The group of lifers is not that big. So my colleagues and I are constantly monitoring how they are doing. Purely statistically, it will happen again one day. I don’t know if it will be in a year or twenty years, but such a scenario will definitely occur.
What is the state of Czech prisons?
If we are talking about a comparison with developed countries, the Czech Republic has one of the highest shares of imprisoned persons per population. And this in itself prevents more effective treatment of prisoners. In our country, people are imprisoned for crimes that do not go to prison in other countries, or people receive longer sentences, which is one of the reasons for overcrowded prisons. And the prison service has to take care of them all. We lack cells where he could be sentenced alone or at most in pairs. Life convicts have such a privilege here.
In other cases, how many people are there in the cell?
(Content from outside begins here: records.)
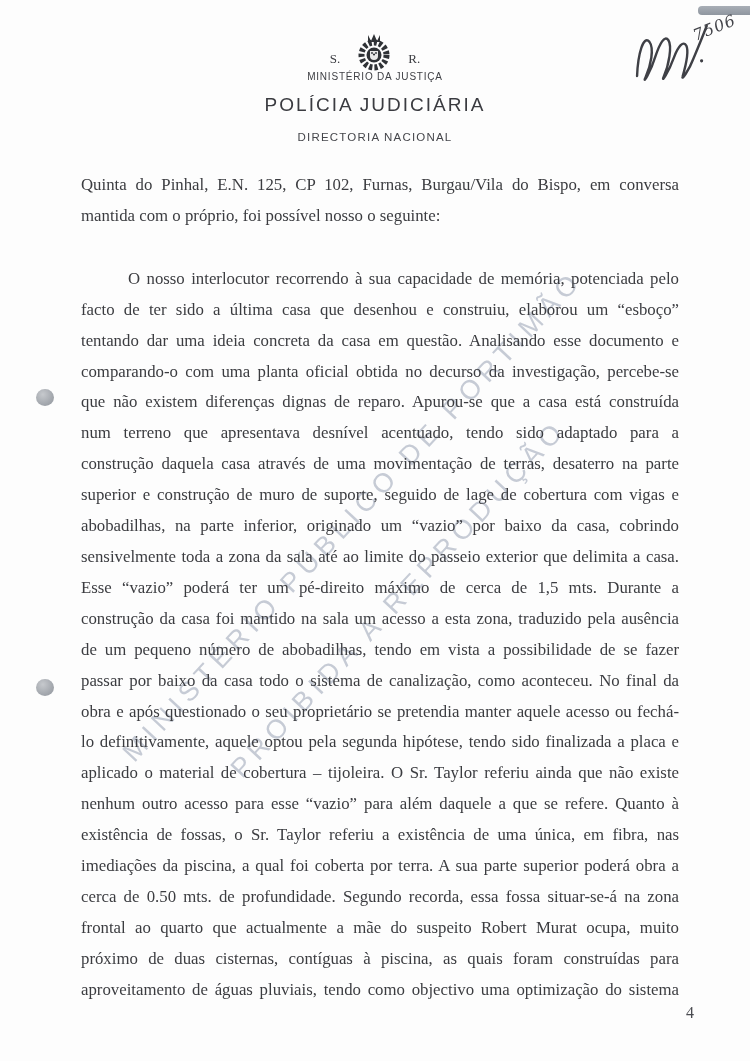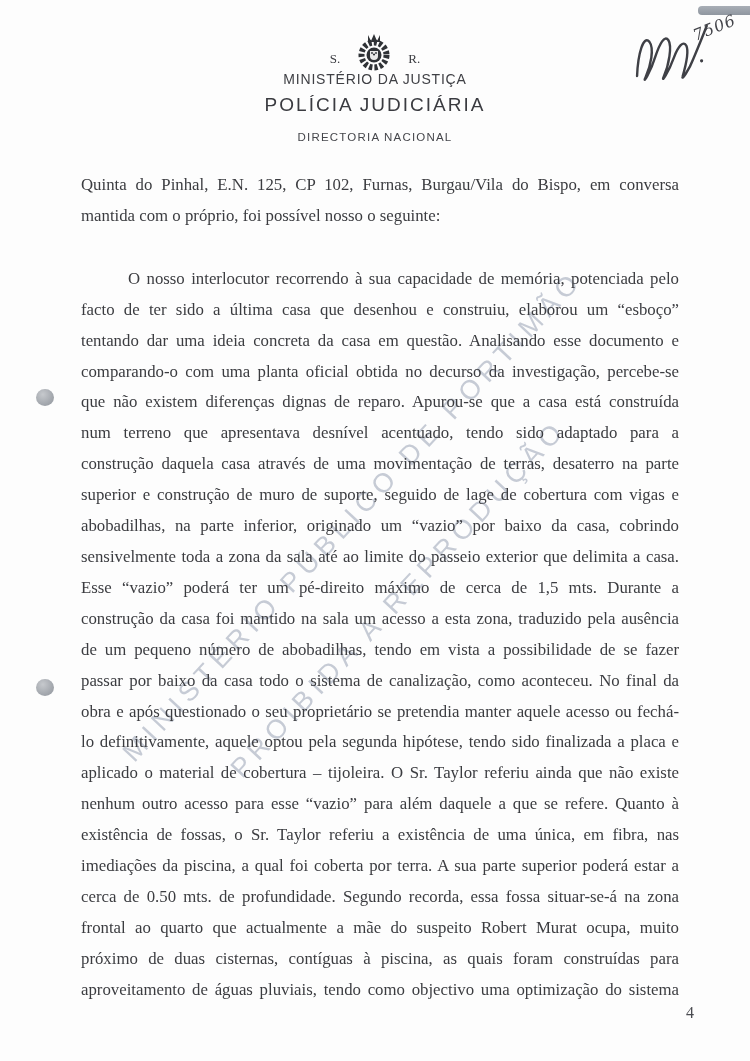--- a/index.html
+++ b/index.html
@@ -57,21 +57,21 @@
   }
   .crest-letter {
     font-family: "Liberation Serif", serif;
     font-size: 13px; color: #3c3d42;
     position: relative; top: 8px;
   }
   .ministry {
     position: absolute; top: 71px; left: 0; width: 100%;
     text-align: center;
     font-family: "Liberation Sans", sans-serif;
-    font-size: 14px; font-weight: 500;
+    font-size: 10px; font-weight: 500;
     letter-spacing: 0.8px;
     color: #3f4045;
   }
   .org {
     position: absolute; top: 94px; left: 0; width: 100%;
     text-align: center;
     font-family: "Liberation Sans", sans-serif;
     font-size: 19px; font-weight: 500;
     letter-spacing: 2px;
     color: #3a3b40;
@@ -181,21 +181,21 @@
         <div class="line">sensivelmente toda a zona da sala até ao limite do passeio exterior que delimita a casa.</div>
         <div class="line">Esse “vazio” poderá ter um pé-direito máximo de cerca de 1,5 mts. Durante a</div>
         <div class="line">construção da casa foi mantido na sala um acesso a esta zona, traduzido pela ausência</div>
         <div class="line">de um pequeno número de abobadilhas, tendo em vista a possibilidade de se fazer</div>
         <div class="line">passar por baixo da casa todo o sistema de canalização, como aconteceu. No final da</div>
         <div class="line">obra e após questionado o seu proprietário se pretendia manter aquele acesso ou fechá-</div>
         <div class="line">lo definitivamente, aquele optou pela segunda hipótese, tendo sido finalizada a placa e</div>
         <div class="line">aplicado o material de cobertura – tijoleira. O Sr. Taylor referiu ainda que não existe</div>
         <div class="line">nenhum outro acesso para esse “vazio” para além daquele a que se refere. Quanto à</div>
         <div class="line">existência de fossas, o Sr. Taylor referiu a existência de uma única, em fibra, nas</div>
-        <div class="line">imediações da piscina, a qual foi coberta por terra. A sua parte superior poderá estar a</div>
+        <div class="line">imediações da piscina, a qual foi coberta por terra. A sua parte superior poderá obra a</div>
         <div class="line">cerca de 0.50 mts. de profundidade. Segundo recorda, essa fossa situar-se-á na zona</div>
         <div class="line">frontal ao quarto que actualmente a mãe do suspeito Robert Murat ocupa, muito</div>
         <div class="line">próximo de duas cisternas, contíguas à piscina, as quais foram construídas para</div>
         <div class="line">aproveitamento de águas pluviais, tendo como objectivo uma optimização do sistema</div>
       </div>
   </div>
 
   <div class="page-number">4</div>
 
 </div>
Four, six, or maybe eight or more. We are not talking about cells, but bedrooms. In such conditions, we can appear as professional as possible to the prisoner, but when the prisoner is under the constant influence of other fellow prisoners, from whom he learns bad habits, it is complicated. I would like to see prisons where people have more space to think about themselves and spend less time in a cell with other prisoners. It would certainly help us if we didn’t have to work with the masses of convicts and could focus primarily on those high-risk, more dangerous cases for society.